The quest for disease-specific biomarkers in PD that may aid in predicting a patient's phenotype, disease progression, and response to the current medical management continues to be an area of research. This has become increasingly critical after the implementation of newborn screening, resulting in the early diagnosis of a presymptomatic LOPD cohort. The specificity of the currently used clinical biomarkers, that is, creatine kinase, glucose tetrasaccharide and aspartate aminotransferase, are questionable in infants and children with LOPD since in some cases clinical findings have been found despite normal biomarkers. Therefore, there is an unmet need for non-invasive, sensitive, and specific diagnostic and prognostic biomarkers for PD that could be used in quantifying disease burden, monitoring disease progression, and treatment outcomes.

Recent studies have shown that muscle imaging techniques, such as magnetic resonance imaging (MRI) and ultrasound, can visualize the structural and functional changes in muscles in PD. These changes include muscle atrophy, fatty infiltration, and impaired muscle contractility, which are associated with disease progression. Therefore, muscle imaging could provide a valuable tool for diagnosing and monitoring PD, especially for the non-classic presentations or presymptomatic cohort. However, obtaining a regular MRI is not feasible in the pediatric population due to the need for sedation and the prolonged duration of imaging. Therefore, it is crucial to evaluate the utility of IVM as a possible diagnostic and monitoring tool for PD in the clinical realm. The initial muscles affected in PD include the proximal and paraspinal trunk muscles. Due to the variable amount of subcutaneous adipose tissue between the muscle facia, IVM of skeletal muscle would be invasive, questioning its practicality in the clinical world.

IVM of the lingual musculature, as described by Meena et al., is, however, less invasive.⁶ Early involvement of the tongue muscle in PD has been previously described.² Additionally, the detection of tongue involvement in the form of reduced tongue strength and muscle thickness in PD has been suggested as a valuable marker in differentiating PD from other myopathies.¹ Nonetheless, how early this finding could be detected, the correlation of glycogen deposition in the tongue when compared to the skeletal muscle, and its response to treatment in comparison with skeletal muscle are all areas that should be further explored. Additional animal and human studies should be pursued to evaluate the utility of IVM in the diagnosis and monitoring of PD.
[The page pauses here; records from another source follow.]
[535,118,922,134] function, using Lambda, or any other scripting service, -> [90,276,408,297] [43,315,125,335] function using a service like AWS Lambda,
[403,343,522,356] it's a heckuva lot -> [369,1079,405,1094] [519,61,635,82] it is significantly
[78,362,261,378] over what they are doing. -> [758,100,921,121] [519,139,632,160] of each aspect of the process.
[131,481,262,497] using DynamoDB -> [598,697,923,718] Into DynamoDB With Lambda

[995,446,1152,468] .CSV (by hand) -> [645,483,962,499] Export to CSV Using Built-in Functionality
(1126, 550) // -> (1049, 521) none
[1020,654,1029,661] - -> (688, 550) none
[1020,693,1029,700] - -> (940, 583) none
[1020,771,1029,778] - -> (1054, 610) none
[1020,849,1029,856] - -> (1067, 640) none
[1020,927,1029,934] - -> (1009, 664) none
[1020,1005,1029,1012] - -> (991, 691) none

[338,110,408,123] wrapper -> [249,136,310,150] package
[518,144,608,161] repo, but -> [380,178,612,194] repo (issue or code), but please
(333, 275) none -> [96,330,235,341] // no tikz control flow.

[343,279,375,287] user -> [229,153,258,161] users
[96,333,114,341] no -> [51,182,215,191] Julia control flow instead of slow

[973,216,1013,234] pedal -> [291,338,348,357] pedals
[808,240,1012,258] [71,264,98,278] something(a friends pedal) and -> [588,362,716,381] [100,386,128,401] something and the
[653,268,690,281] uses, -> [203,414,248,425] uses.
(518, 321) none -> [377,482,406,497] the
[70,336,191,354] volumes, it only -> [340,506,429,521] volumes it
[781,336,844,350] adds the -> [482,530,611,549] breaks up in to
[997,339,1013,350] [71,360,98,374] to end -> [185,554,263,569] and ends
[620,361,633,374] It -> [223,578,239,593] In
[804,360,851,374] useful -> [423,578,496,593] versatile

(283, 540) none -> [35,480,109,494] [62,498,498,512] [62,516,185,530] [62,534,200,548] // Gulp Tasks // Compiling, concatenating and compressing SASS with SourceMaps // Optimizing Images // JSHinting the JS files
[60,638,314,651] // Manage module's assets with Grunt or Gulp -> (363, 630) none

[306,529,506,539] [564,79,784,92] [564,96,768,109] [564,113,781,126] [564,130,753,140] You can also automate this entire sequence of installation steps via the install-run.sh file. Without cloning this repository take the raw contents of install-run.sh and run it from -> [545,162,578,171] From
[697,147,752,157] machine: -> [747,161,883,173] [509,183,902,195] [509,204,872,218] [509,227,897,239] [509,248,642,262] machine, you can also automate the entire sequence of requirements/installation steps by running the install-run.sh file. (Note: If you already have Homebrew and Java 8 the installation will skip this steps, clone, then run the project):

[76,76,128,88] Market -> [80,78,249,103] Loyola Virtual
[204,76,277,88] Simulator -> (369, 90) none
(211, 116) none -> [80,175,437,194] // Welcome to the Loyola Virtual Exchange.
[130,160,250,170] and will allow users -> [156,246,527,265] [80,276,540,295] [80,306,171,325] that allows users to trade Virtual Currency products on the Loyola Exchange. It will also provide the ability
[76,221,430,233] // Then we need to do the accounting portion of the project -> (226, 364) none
In addition to its utility in human research, as highlighted by Meena et al., IVM is valuable in animal research since it provides a less invasive method by minimizing euthanasia and tissue harvesting for evaluating the efficacy of different therapeutic interventions. This approach reduces the need for a large cohort of animals required for preclinical studies, thereby adhering to ethical guidelines and reducing research costs associated with animal husbandry and experimentation. Furthermore, real-time imaging allows for longitudinal studies within the same animal over time, providing richer data and reducing inter-animal variability. Future directions should involve further animal and human studies exploring the utility of IVM as a tool for comprehensive diagnosis, measuring disease progression and therapeutic efficacy in PD.